According to the lawsuit, No. 3:11-cv-0004 – CRW-TJS, filed in U.S. District Court for the Southern District of Iowa, the men were “particularly vulnerable and unaware of the extent to which their legal rights were being denied” due to their intellectual disabilities. The men lived in Muscatine County and worked for 20 years as part of a contract between Henry’s Turkey and West Liberty Foods, an Iowa turkey processing plant.
Verbal abuses included frequently referring to the workers as “retarded,” “dumb ass” and “stupid.” Class members reported acts of physical abuse including hitting, kicking, at least one case of handcuffing, and forcing the disabled workers to carry heavy weights as punishment. The Henry’s Turkey supervisors, also the workers’ purported caretakers, were often dismissive of complaints of injuries or pain.

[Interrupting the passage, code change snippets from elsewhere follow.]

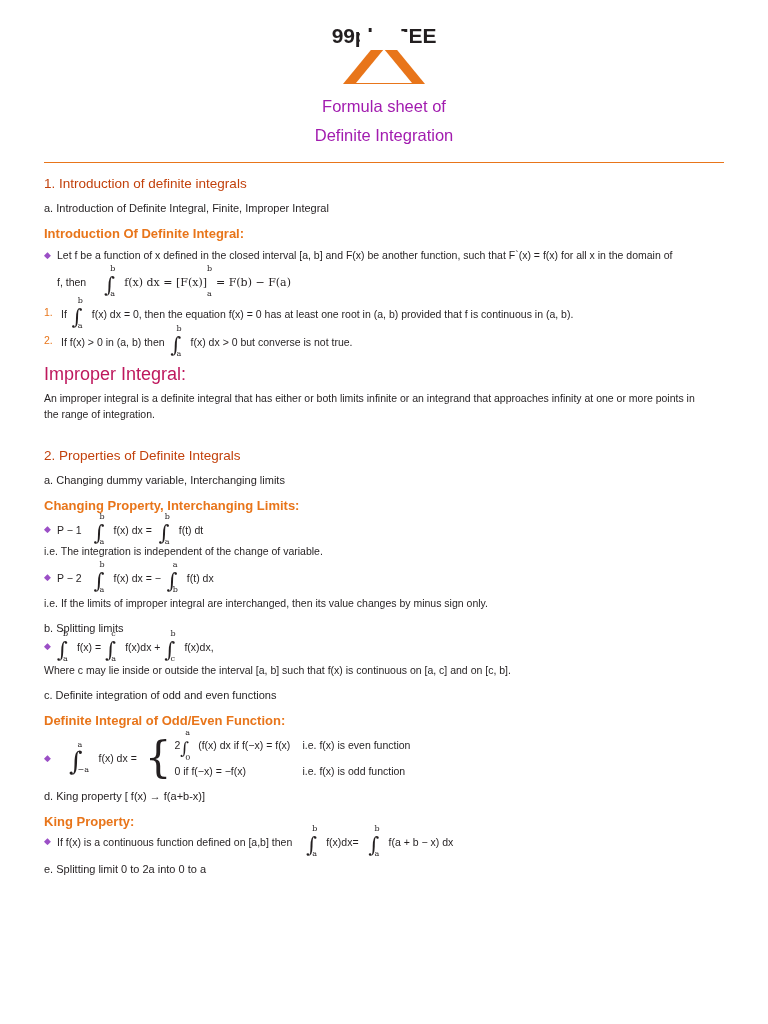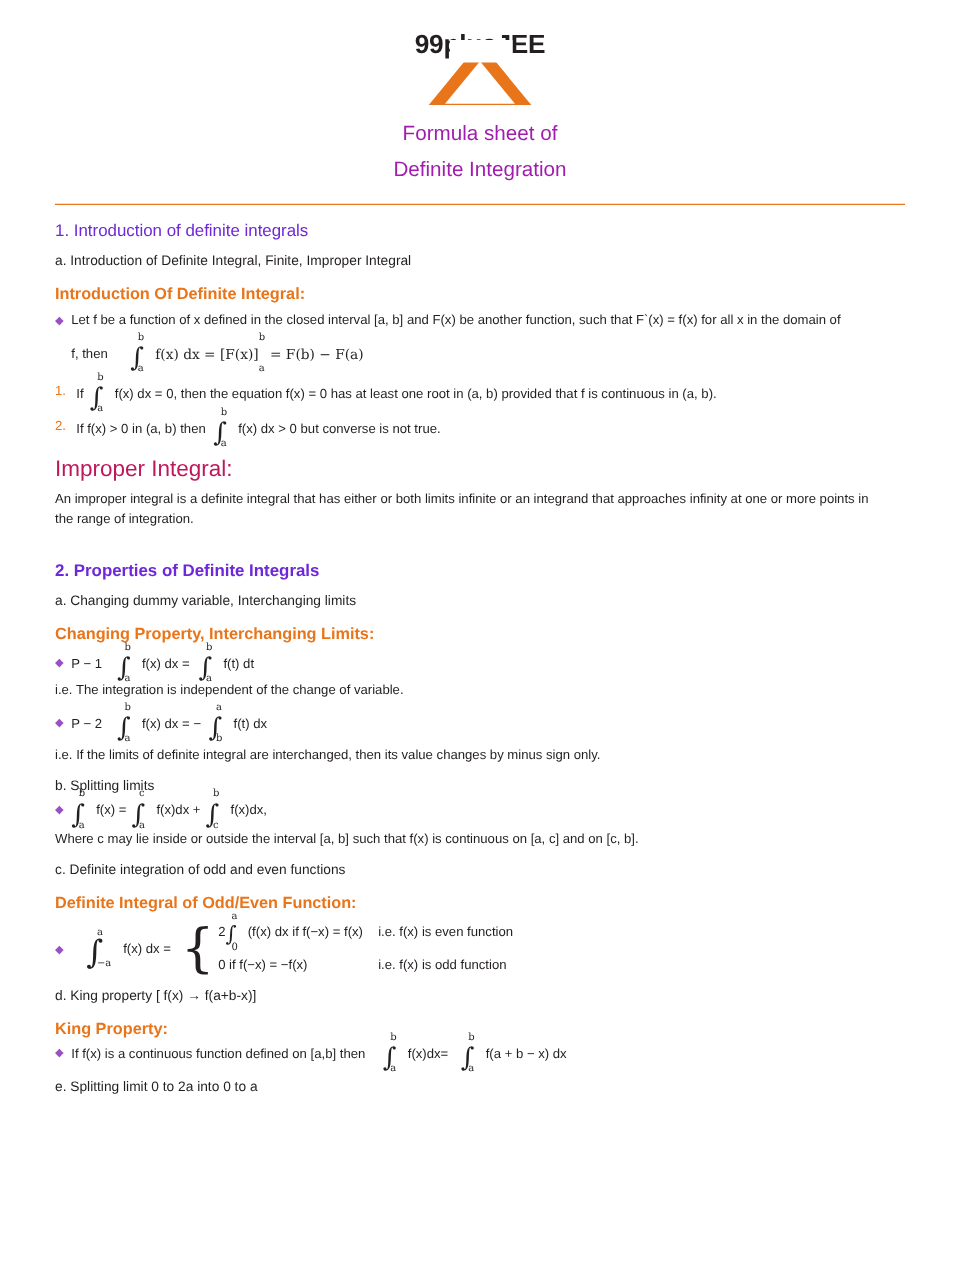"1. Introduction of definite integrals" .sec-title { color: #6d28d9 -> #c2410c }
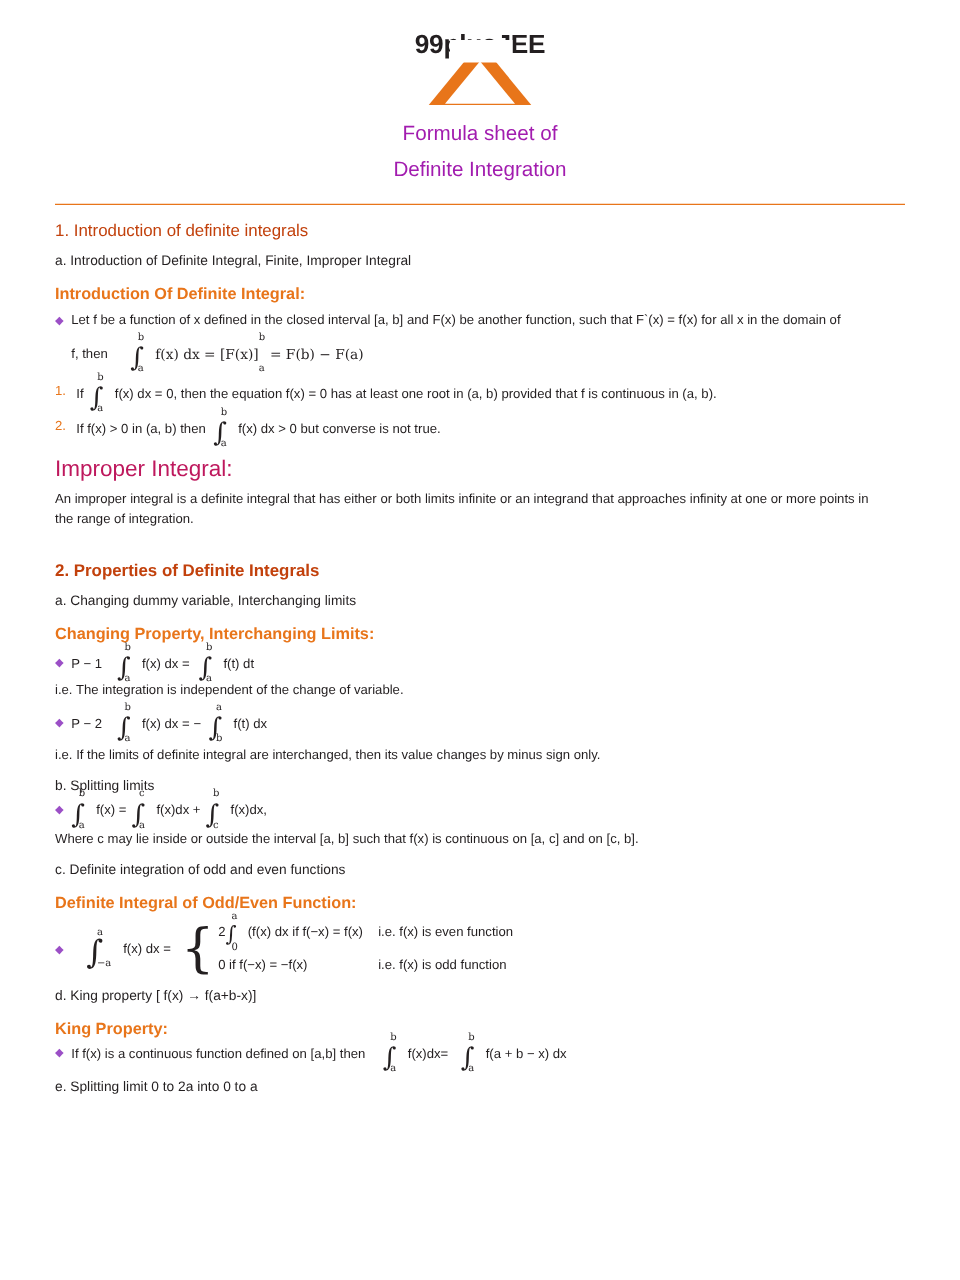"2. Properties of Definite Integrals" div.sec-title { font-weight: bold -> none }
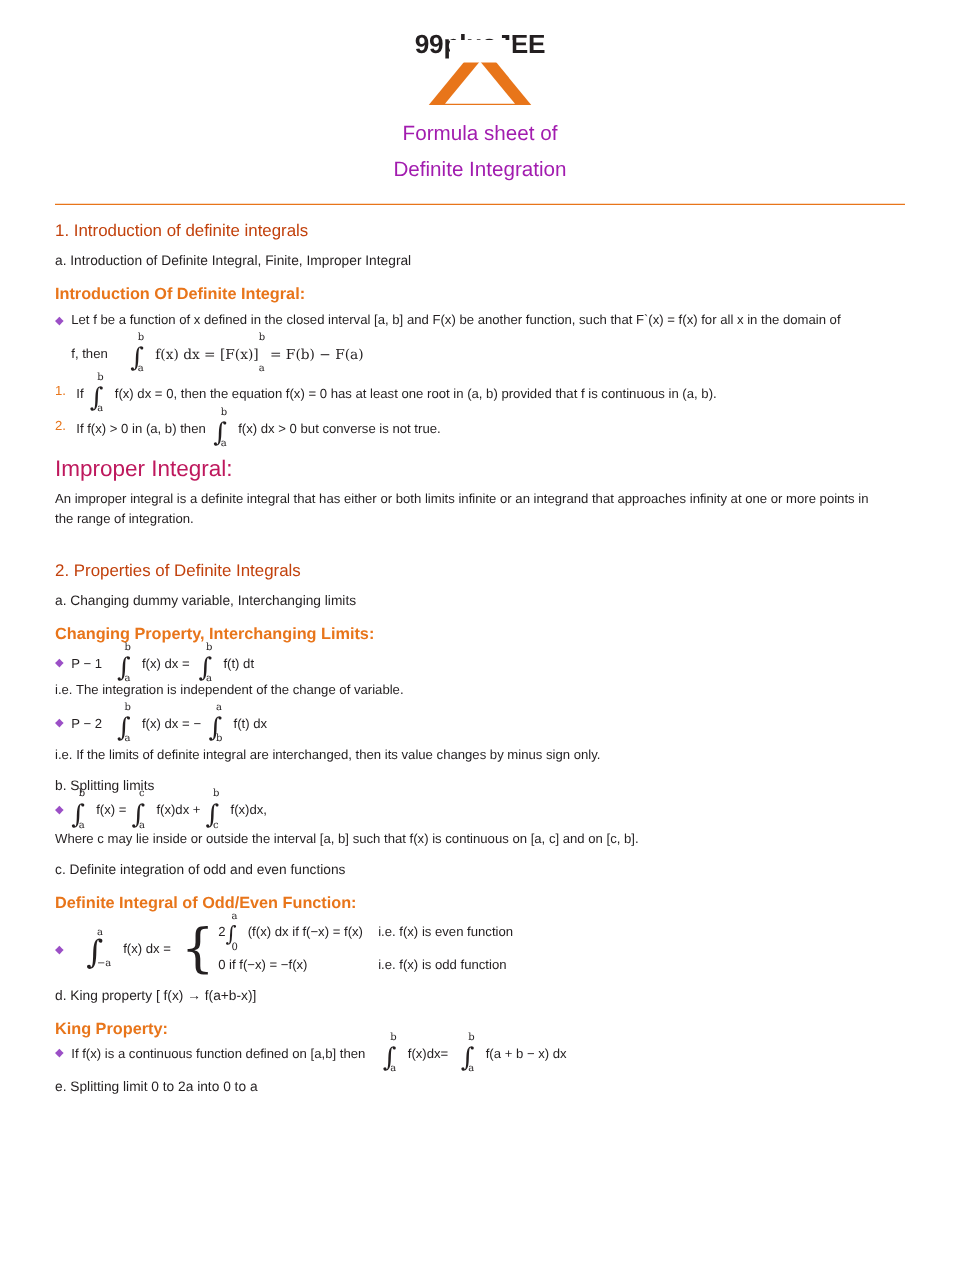"i.e. If the limits of" p.body { text: definite -> improper }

The EEOC will seek to recover lost wages for two years prior to the time that the Henry’s Turkey operations were brought to a halt in 2009. The EEOC seeks amounts consistent with minimum wages and based on pay levels commensurate with the work performed by non-disabled workers occupying the same job positions. The agency will also seek the award of compensatory and punitive damages resulting from adverse employment actions and abusive treatment. During its investigation, the EEOC worked closely with Disability Rights Iowa, an organization that works to advance and protect the rights of people with disabilities and its Executive Director, Sylvia Piper.
Said Robert A. Canino, Regional Attorney of the EEOC’s Dallas District Office, which investigated the case and is bringing the lawsuit:
“The isolation and exploitation these men suffered for many years, while the fruits of their labor were cruelly consumed by their employer, cannot be explained away by good intentions, nor can the violations of the ADA be excused as antiquated social policy. Our society has come a long way in learning how persons with intellectual disabilities should be fully integrated into the mainstream workplace, without having to compromise their human dignity. The ADA provided us with a law enforcement tool to ensure fair treatment for persons with physical and mental disabilities. We are asking the court to apply this law to the fullest extent possible.” [my emphasis]
In addition to the EEOC’s ADA claim of disability-based wage discrimination, the U.S. Department of Labor is filing a separate minimum wage and overtime suit against Henry’s Turkey under the Fair Labor Standards Act, which is set for trial later this year.
Our society has come a long way in recognizing the rights of those with intellectual disabilities. But clearly, we have a long, long way to go. I hope that we can just get a bit farther in making sure that those who employ workers with intellectual disabilities treat them — treat Charlie when, one day, he has a job — not only appropriately and in accordance with the ADA, but with full understanding of their dignity and rights as human beings.